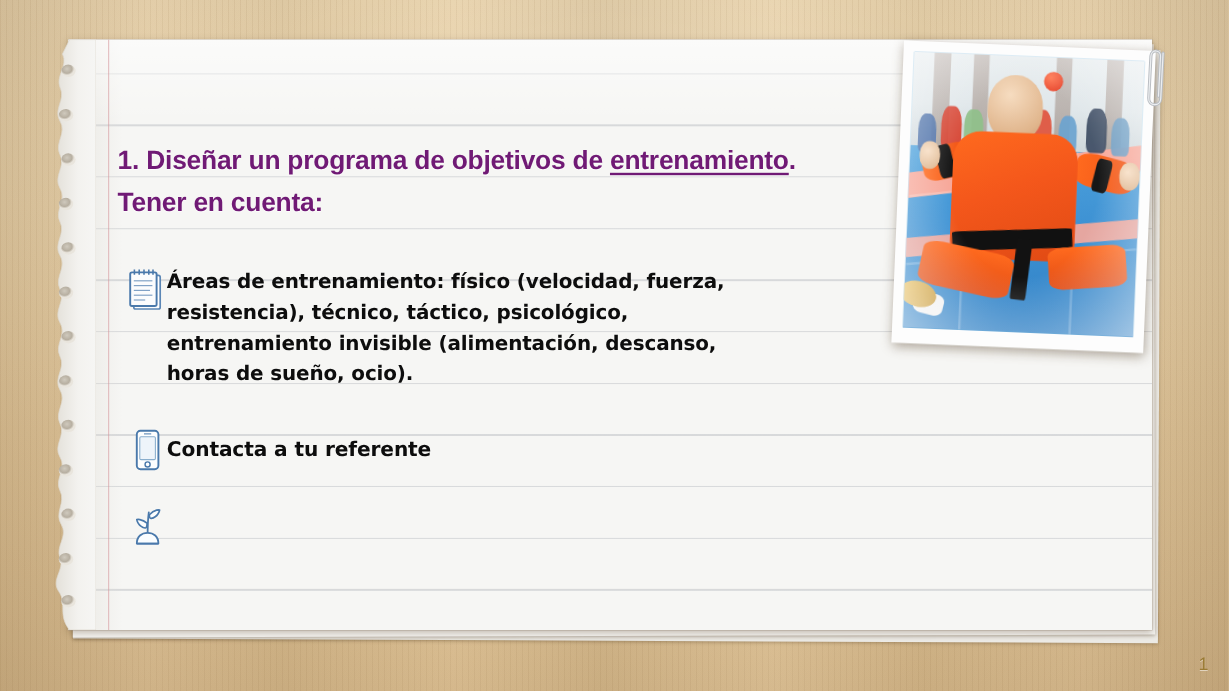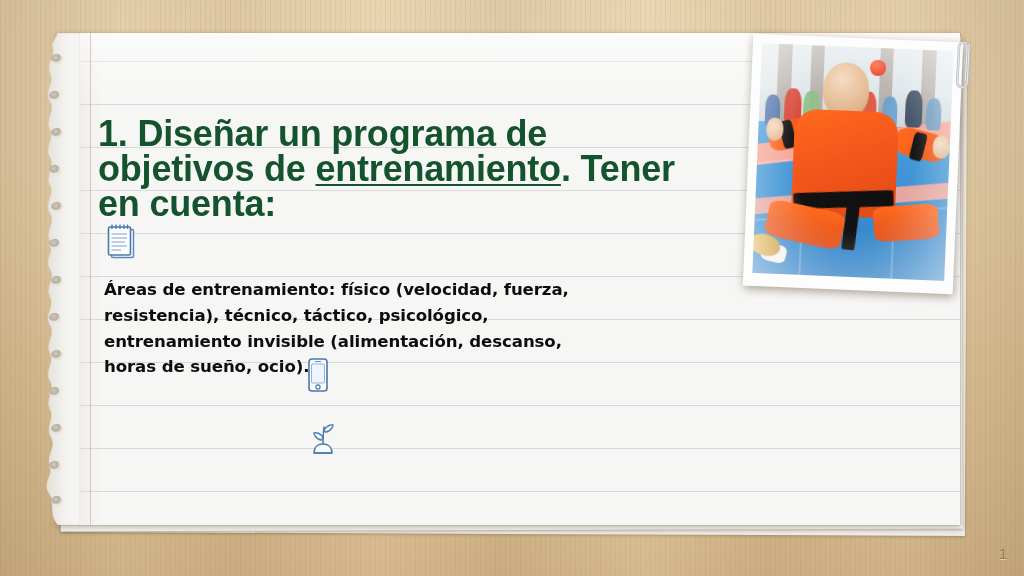--- a/index.html
+++ b/index.html
@@ -75,10 +75,10 @@
     z-index:6;
     font-family:"Liberation Sans", sans-serif;
     font-weight:700;
-    font-size:36px;
+    font-size:22px;
     line-height:35px;
     letter-spacing:-.2px;
-    color:#14532d;
+    color:#701a75;
     text-shadow:0 1px 0 rgba(255,255,255,.7);
   }
   #title .u { text-decoration:underline; text-decoration-thickness:2px; text-underline-offset:3px; }

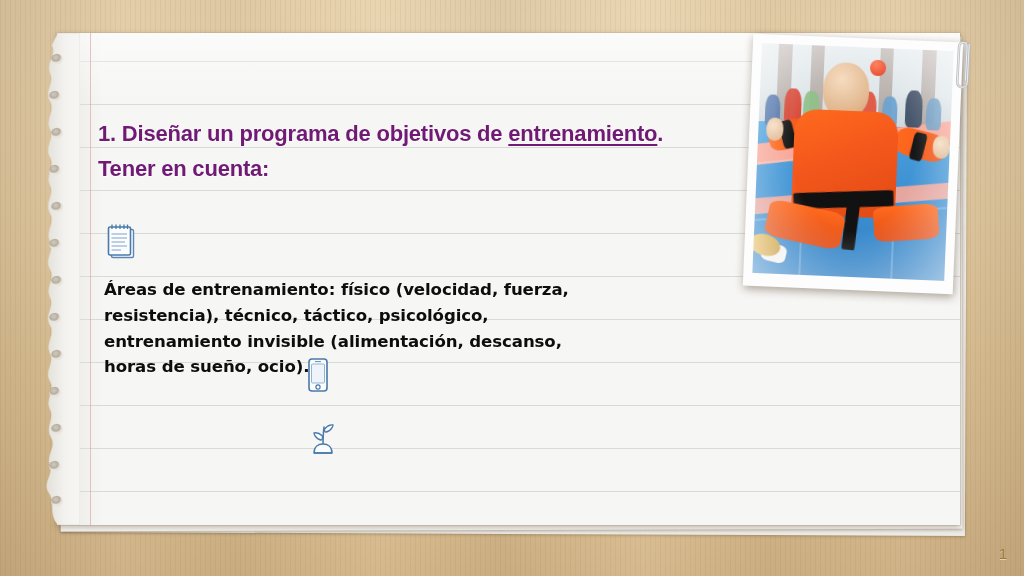--- a/index.html
+++ b/index.html
@@ -86,7 +86,7 @@
   
   .bullet {
     position:absolute; z-index:6;
-    display:flex; align-items:flex-start; gap:15px;flex-direction:column;
+    display:flex; align-items:flex-start; gap:1px;
   }
   .bullet .ico { flex:0 0 auto; width:34px; height:40px; display:block; }
   .bullet .txt {

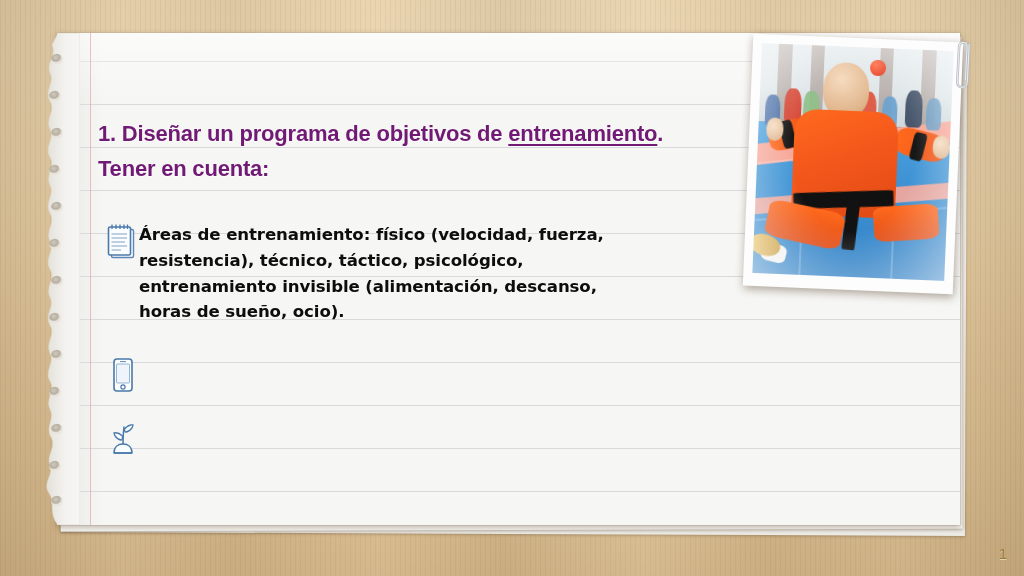--- a/index.html
+++ b/index.html
@@ -266,6 +266,7 @@
     <line x1="12" y1="5.6" x2="18" y2="5.6" stroke="#6c93bd" stroke-width="1.1"></line>
     <circle cx="15" cy="31" r="2.1" fill="none" stroke="#4a79ab" stroke-width="1.2"></circle>
   </svg>
+  <span class="txt">Contacta a tu referente</span>
 </div>
 
 <div class="bullet" id="bullet-2">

- _Work instructions_:
Using the listing above, report each line that mentions the word "font".

- _Written reply_:
     font-family:"Liberation Sans", sans-serif;
     font-weight:700;
-    font-size:36px;
+    font-size:22px;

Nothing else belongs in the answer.